Una festa tra fede, speranza e senso di comunità: Jesolo celebra il patrono San Giovanni Battista.
Dal 19 al 24 giugno la città festeggia il proprio santo protettore con una solennità che quest’anno si carica di tre importanti motivi che rendono questa festa ancora più sentita per l’intera città.
Il primo motivo riguarda un anniversario molto significativo: quindici anni fa, l’allora Vescovo ausiliario di Venezia, mons. Beniamino Pizziol, inaugurava infatti la Regina Mundi, luogo simbolico e spirituale situato a metà strada tra Jesolo Centro e il Lido. Non fu solo un atto formale, ma l’inizio di un cammino di fede, con l’invito a ripetere ogni anno un atto di affidamento a Maria, affinché proteggesse le comunità locali e gli ospiti della città. Questo impegno è stato mantenuto con costanza: ogni ultimo mercoledì del mese si recita il rosario presso la statua della Vergine, a testimonianza di una fede viva e condivisa. Per celebrare questo anniversario, mons. Pizziol è stato invitato a partecipare alla festa patronale, e la sua presenza sarà accolta con gratitudine e affetto. «A rendere speciale questa edizione della festa – spiega don Gianni Fassina, parroco di San Giovanni Battista – è il fatto che quest’anno le celebrazioni avvengono a metà dell’anno Giubilare della Speranza.
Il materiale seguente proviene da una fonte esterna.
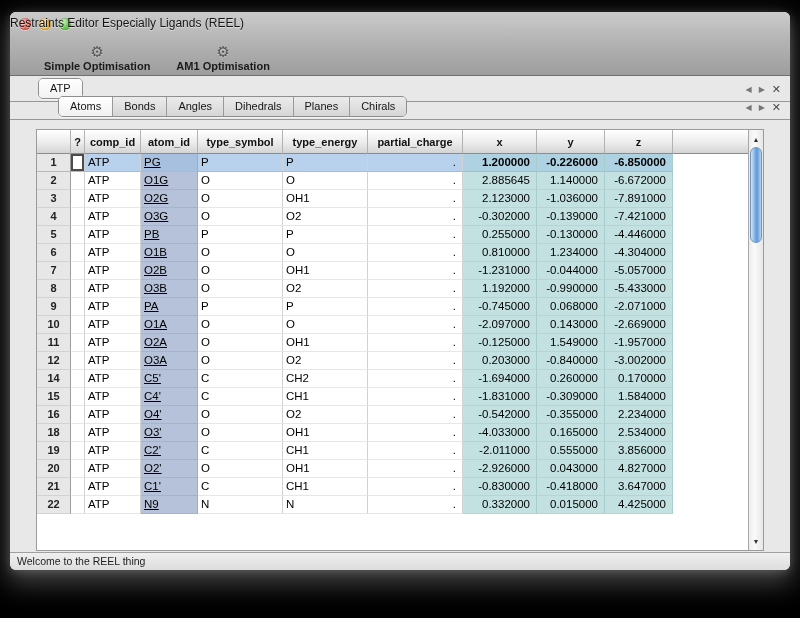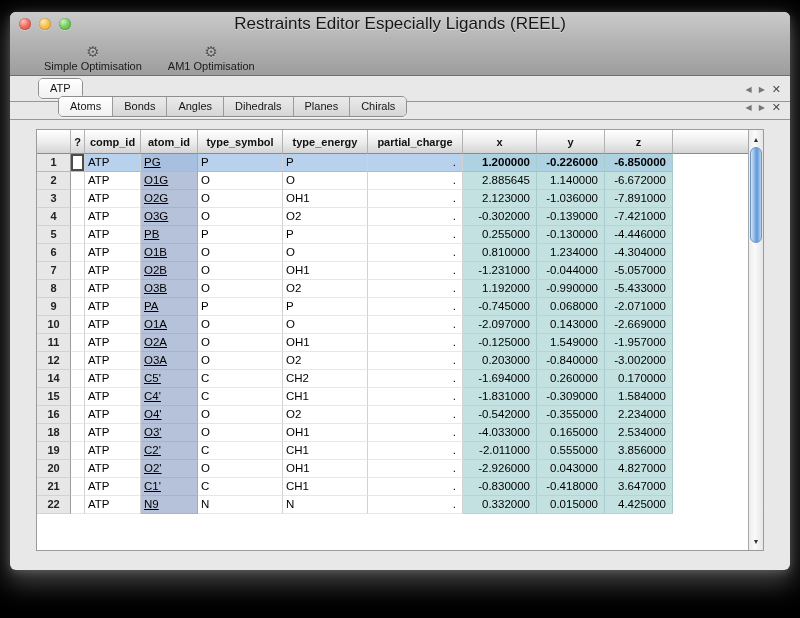--- a/index.html
+++ b/index.html
@@ -18,8 +18,8 @@
     background:linear-gradient(#cbcbcb,#b4b4b4 45%,#9d9d9d);
     border-bottom:1px solid #6f6f6f;}
   .titlebar{position:relative;height:23px;}
-  .title{position:absolute;left:0;right:0;top:0;line-height:23px;text-align:center;
-    font-size:17px;color:#151515;text-shadow:0 1px 0 rgba(255,255,255,0.45);}
+  .title{position:absolute;left:0;right:0;top:0;line-height:23px;
+    font-size:12px;color:#151515;text-shadow:0 1px 0 rgba(255,255,255,0.45);}
   .lights{position:absolute;left:9px;top:6px;display:flex;gap:8px;}
   .light{width:12px;height:12px;border-radius:50%;
     box-shadow:inset 0 0 1px rgba(0,0,0,.55),0 1px 0 rgba(255,255,255,.35);}

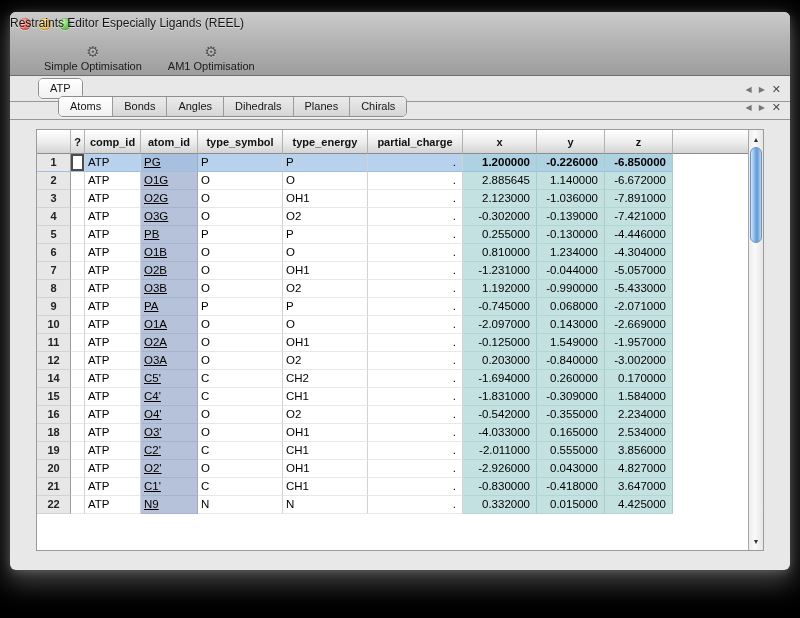--- a/index.html
+++ b/index.html
@@ -31,7 +31,7 @@
   .toolbtn{display:flex;flex-direction:column;align-items:center;gap:0;}
   .toolbtn .gear{font-size:15px;line-height:17px;color:#555;
     text-shadow:0 1px 1px rgba(255,255,255,.4);}
-  .toolbtn .tlabel{font-size:11px;color:#1b1b1b;}
+  .toolbtn .tlabel{font-size:11px;color:#1b1b1b;font-weight:bold;}
   
   .tabbar{position:absolute;left:0;right:0;height:26px;box-sizing:border-box;
     border-bottom:1px solid #979797;display:flex;align-items:flex-end;}

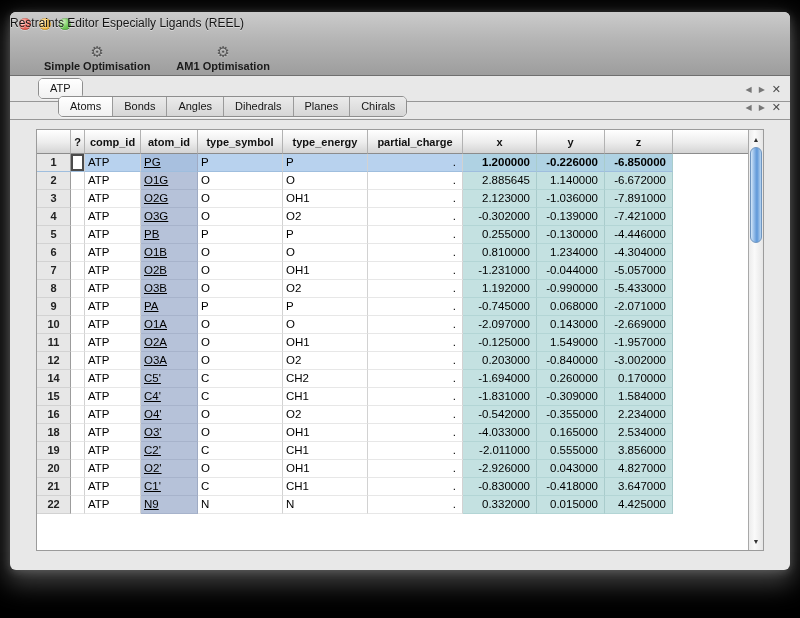--- a/index.html
+++ b/index.html
@@ -447,6 +447,9 @@
     </div>
   </div>
 
+  <div class="statusbar">
+    <span>Welcome to the REEL thing</span>
+  </div>
 
 </div>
A Jesolo si trovano due chiese giubilari: San Giovanni Battista e Santa Maria Ausiliatrice, simboli tangibili di una fede che guarda avanti. La Regina Mundi, posizionata idealmente tra le due, richiama ogni fedele a non lasciar passare invano questo tempo di grazia. È l’occasione per interrogarci: siamo davvero comunità di speranza? Le nostre parrocchie, le istituzioni, le associazioni sanno testimoniare e promuovere questa speranza, anche nel servizio quotidiano al prossimo?».
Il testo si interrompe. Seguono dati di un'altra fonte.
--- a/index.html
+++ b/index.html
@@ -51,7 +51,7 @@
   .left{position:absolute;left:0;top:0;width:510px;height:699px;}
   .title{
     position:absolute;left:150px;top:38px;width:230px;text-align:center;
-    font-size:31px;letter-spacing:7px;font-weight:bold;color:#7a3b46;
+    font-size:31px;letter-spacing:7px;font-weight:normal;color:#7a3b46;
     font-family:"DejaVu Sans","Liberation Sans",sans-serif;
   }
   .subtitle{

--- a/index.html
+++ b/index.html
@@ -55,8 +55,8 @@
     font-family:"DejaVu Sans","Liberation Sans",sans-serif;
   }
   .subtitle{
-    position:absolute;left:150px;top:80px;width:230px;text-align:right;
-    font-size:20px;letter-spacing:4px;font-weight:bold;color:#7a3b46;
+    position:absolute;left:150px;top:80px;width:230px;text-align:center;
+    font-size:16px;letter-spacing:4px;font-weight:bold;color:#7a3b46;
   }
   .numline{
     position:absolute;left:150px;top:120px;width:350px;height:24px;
A dare altre motivazioni di importanza i grandi eventi recenti legati alla Chiesa: «Quest’anno abbiamo vissuto due passaggi storici – prosegue don Gianni – la scomparsa di Papa Francesco, avvenuta il giorno dopo aver proclamato la gioia della Risurrezione, e l’elezione del nuovo Pontefice, Papa Leone XIV. Due figure diverse, due doni preziosi per la Chiesa. Il nuovo Papa ha aperto il suo pontificato con un forte messaggio: “Questo è il tempo di amare”, una chiamata che Jesolo accoglie con impegno, consapevole che la fede deve tradursi in gesti concreti di fraternità e solidarietà».
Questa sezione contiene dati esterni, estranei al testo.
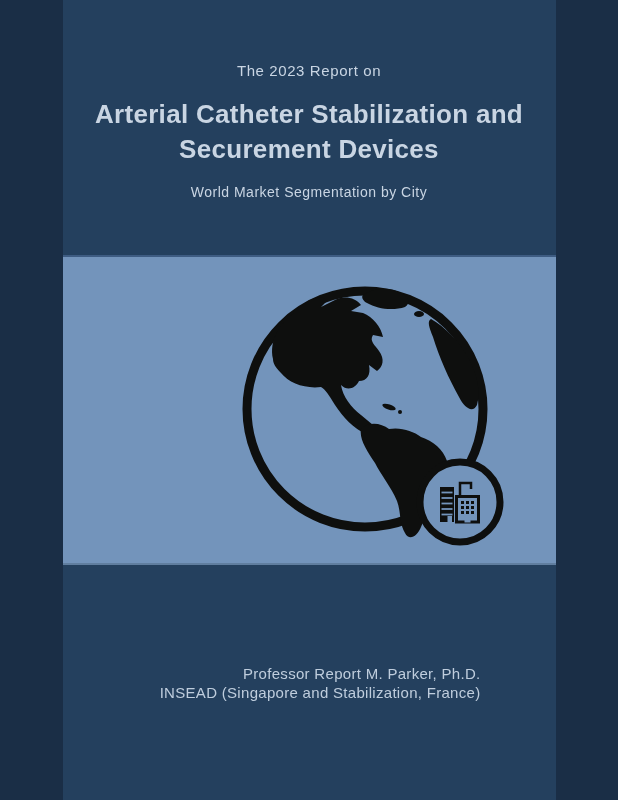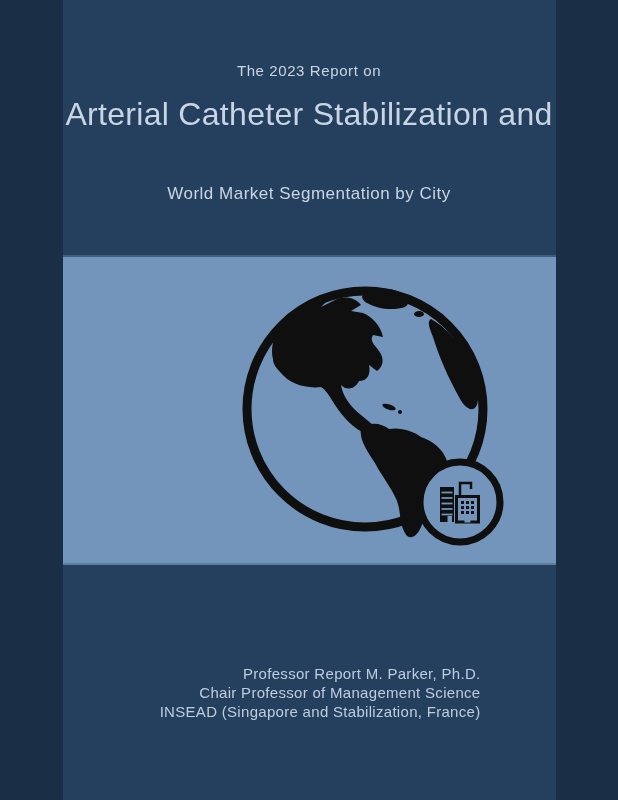--- a/index.html
+++ b/index.html
@@ -30,7 +30,7 @@
   .title{
     position:absolute;top:97px;left:0;right:0;
     text-align:center;
-    font-size:32px;font-weight:400;line-height:35px;letter-spacing:.3px;
+    font-size:26px;font-weight:700;line-height:35px;letter-spacing:.3px;
     color:var(--heading-text);
   }
   .subtitle{

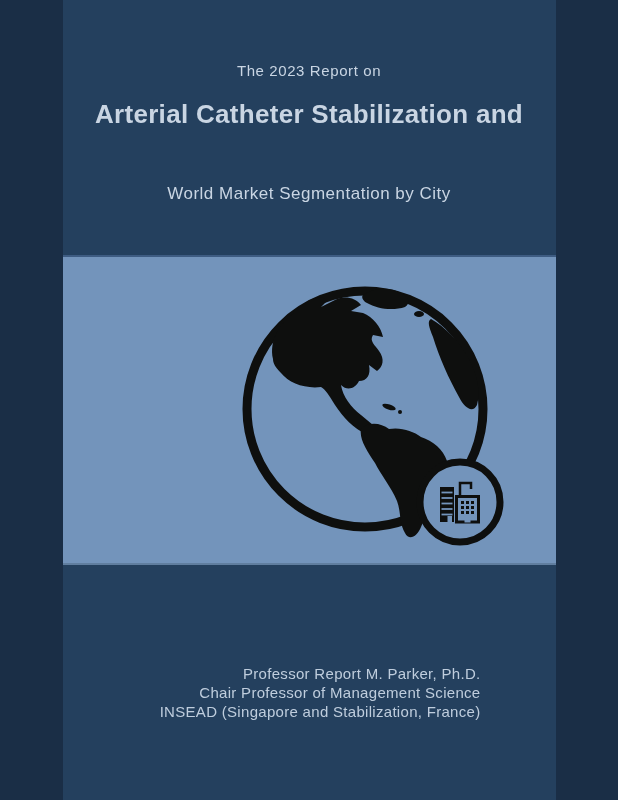--- a/index.html
+++ b/index.html
@@ -66,6 +66,7 @@
 
   <h1 class="title">
     <div>Arterial Catheter Stabilization and</div>
+    <div>Securement Devices</div>
   </h1>
 
   <div class="subtitle">World Market Segmentation by City</div>

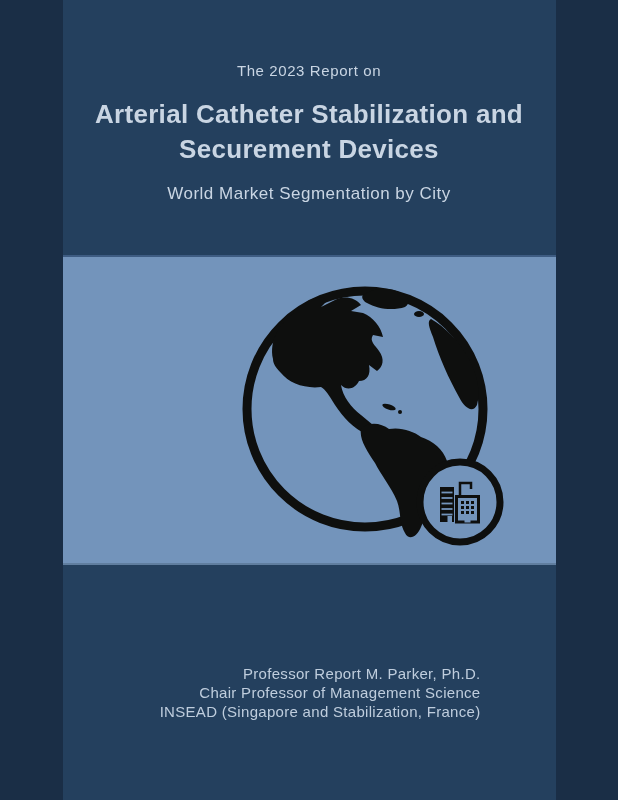--- a/index.html
+++ b/index.html
@@ -36,7 +36,7 @@
   .subtitle{
     position:absolute;top:184px;left:0;right:0;
     text-align:center;
-    font-size:17px;letter-spacing:.5px;
+    font-size:14px;letter-spacing:.5px;
     color:var(--heading-text);
   }
   .band{

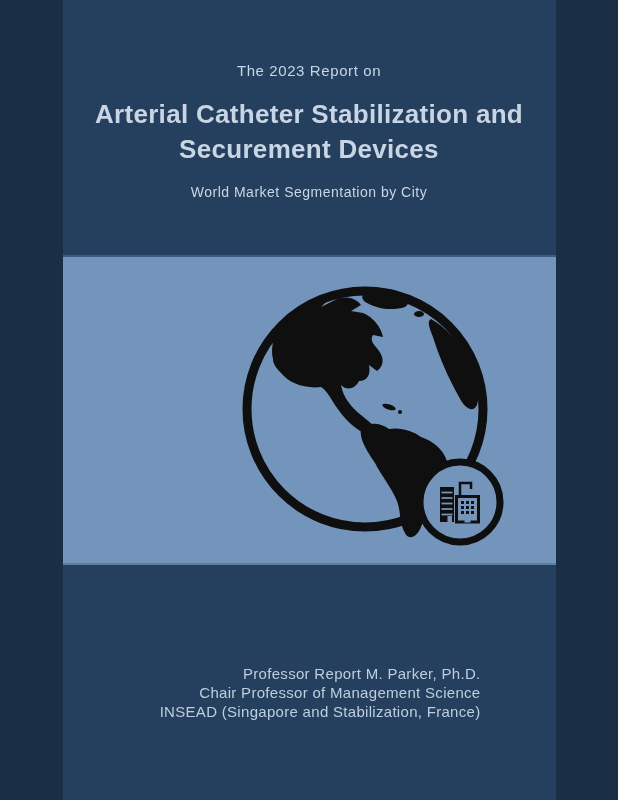--- a/index.html
+++ b/index.html
@@ -164,7 +164,6 @@
 
   <div class="author">
     <div>Professor Report M. Parker, Ph.D.</div>
-    <div>Chair Professor of Management Science</div>
     <div>INSEAD (Singapore and Stabilization, France)</div>
   </div>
La festa di San Giovanni Battista diventa quindi non solo un appuntamento liturgico, ma un’occasione per tutta la città di ritrovare unità, senso di appartenenza e apertura all’altro. «È un invito alla coesione, all’ascolto reciproco – conclude il parroco di San Giovanni Battista – alla riscoperta della vocazione di Jesolo come luogo di ospitalità vera, dove si accolgono le persone non solo con i servizi, ma anche con il cuore. Che questa festa patronale sia dunque per tutti un momento di gioia, di riflessione e di rinascita spirituale. Perché solo insieme possiamo costruire una città che guarda al futuro con fiducia».